Lihat ke Halaman Asli

Yudel Neno

Penenun Huruf

Hak Asasi Manusia dalam Pusaran Politik

Diperbarui: 13 Februari 2019   09:03

Kompasiana adalah platform blog. Konten ini menjadi tanggung jawab bloger dan tidak mewakili pandangan redaksi Kompas.

Dokumentasi KampungNTT

Pendahuluan

Lama sebelumnya, Paus Yohanes Paulus II dalam Ensiklik Centesimus Annus telah menguraikan minimnya penegakkan hak-hak manusia baik oleh manusia itu sendiri maupun oleh lembaga negara, khususnya dalam negara-negara yang berhaluan demokrasi. 

Paus memperlihatkan salah satu krisis bagi negara demokrasi adalah kehilangan kekuasaan untuk mengambil keputusan-keputusan demi kesejahteraan umum. 

Dalam negara demokrasi, tuntutan terhadap perkembangan masyarakat tidak dikembangkan menurut norma moralitas dan keadilan melainkan berdasarkan kekuatan jumlah suara yang diperoleh bahkan menurut kemampuan financial dari kelompok-kelompok tertentu. 
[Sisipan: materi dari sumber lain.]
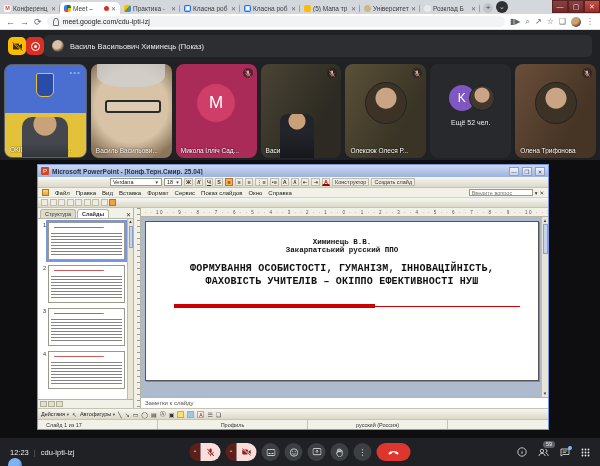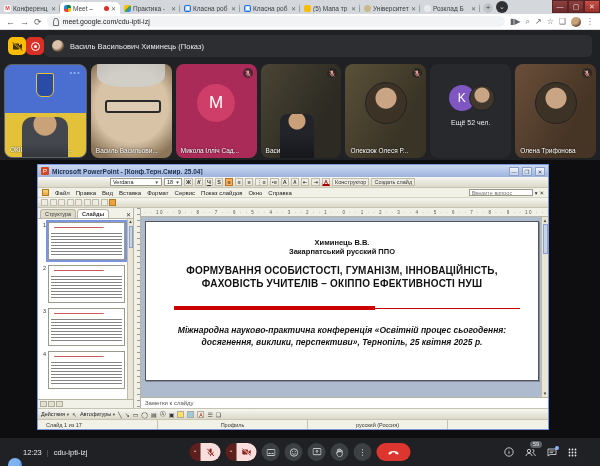--- a/index.html
+++ b/index.html
@@ -114,7 +114,7 @@
   #workarea { flex:1; display:flex; flex-direction:column; min-width:0; background:#aebacd; }
   #hruler { height:9px; background:#f2f1e8; border-bottom:1px solid #b8b4a2; font-size:4.5px; color:#555; display:flex; align-items:center; justify-content:center; letter-spacing:1.5px; white-space:nowrap; overflow:hidden; }
   #slide-scroll { flex:1; display:flex; min-height:0; }
-  #slide-wrap { flex:1; padding:4px 2px 16px 4px; min-width:0; }
+  #slide-wrap { flex:1; padding:4px 2px 16px 4px; min-width:0;font-family:Liberation Mono, monospace; }
   #slide { position:relative; width:100%; height:100%; background:#fff; border:1px solid #555; box-shadow:1px 1px 0 #7d8aa0; padding:10px 14px 0 14px; text-align:center; color:#111; }
   #slide .author { font-size:7.5px; font-weight:bold; margin-top:6px; }
   #slide .org { font-size:7.5px; font-weight:bold; }

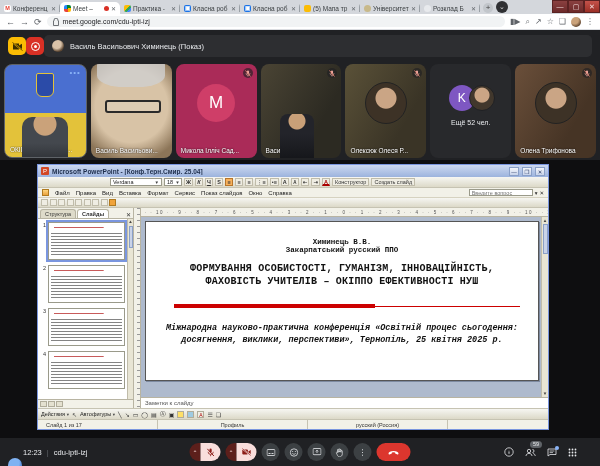--- a/index.html
+++ b/index.html
@@ -428,7 +428,6 @@
                     <div class="thick"></div>
                     <div class="thin"></div>
                   </div>
-                <div class="ssub">Міжнародна науково-практична конференція  «Освітній процес сьогодення: досягнення, виклики, перспективи», Тернопіль, 25 квітня 2025 р.</div>
               </div>
             </div>
             <div id="right-scroll">

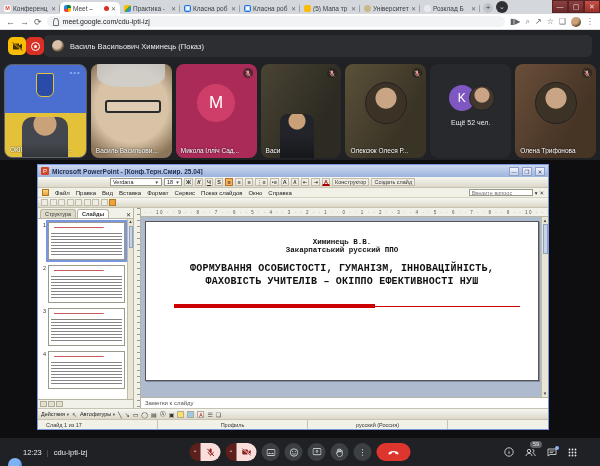--- a/index.html
+++ b/index.html
@@ -139,7 +139,7 @@
   #statusbar .cell:nth-child(2){ width:150px; justify-content:center; }
   #statusbar .cell:nth-child(3){ width:140px; justify-content:center; }
   
-  #bottombar { position:absolute; left:0; top:438px; width:600px; height:28px; background:#202124; display:flex; align-items:center; padding:0 23px; }
+  #bottombar { position:absolute; left:0; top:438px; width:600px; height:28px; background:#202124; display:flex; align-items:center; padding:0 10px; }
   #meta { display:flex; align-items:center; gap:5px; color:#e8eaed; font-size:7.5px; }
   #meta .sep { color:#5f6368; }
   #controls { position:absolute; left:50%; transform:translateX(-50%); display:flex; align-items:center; gap:5px; }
Paus melanjutkan, lambat laun, kemerosotan perilaku politik merongrong segala kepercayaan dan menimbulkan sikap apatis, sehingga partisipasi politik mengalami kemunduran dan semangat kewarganegaraan turun di kalangan masyarakat, yang merasa dirugikan dan mengalami frustrasi. 

Paus Yohanes Paulus II juga mencatat bahwa keterlibatan dalam politik merupakan sikap yang terus dianjurkan oleh Gereja, justru karena inti perjuangan itu terletak pada visi tentang martabat pribadi manusia, yang jelas diwahyukan sepenuhnya dalam misteri Sang Sabda yang menjelma. 

Karena Gereja merupakan pakar perihal kemanusiaan maka martabat pribadi manusia merupakan inti dari perjuangannya. Martabat pribadi manusia merupakan dasar bagi perjuangan kesejahteraan umum, dalam arti bahwa segala perjuangan politik, jika dikatakan bertujuan untuk kesejahteraan umum, maka pertama-tama yang diupayakannya adalah perjuangan akan martabat manusia itu sendiri.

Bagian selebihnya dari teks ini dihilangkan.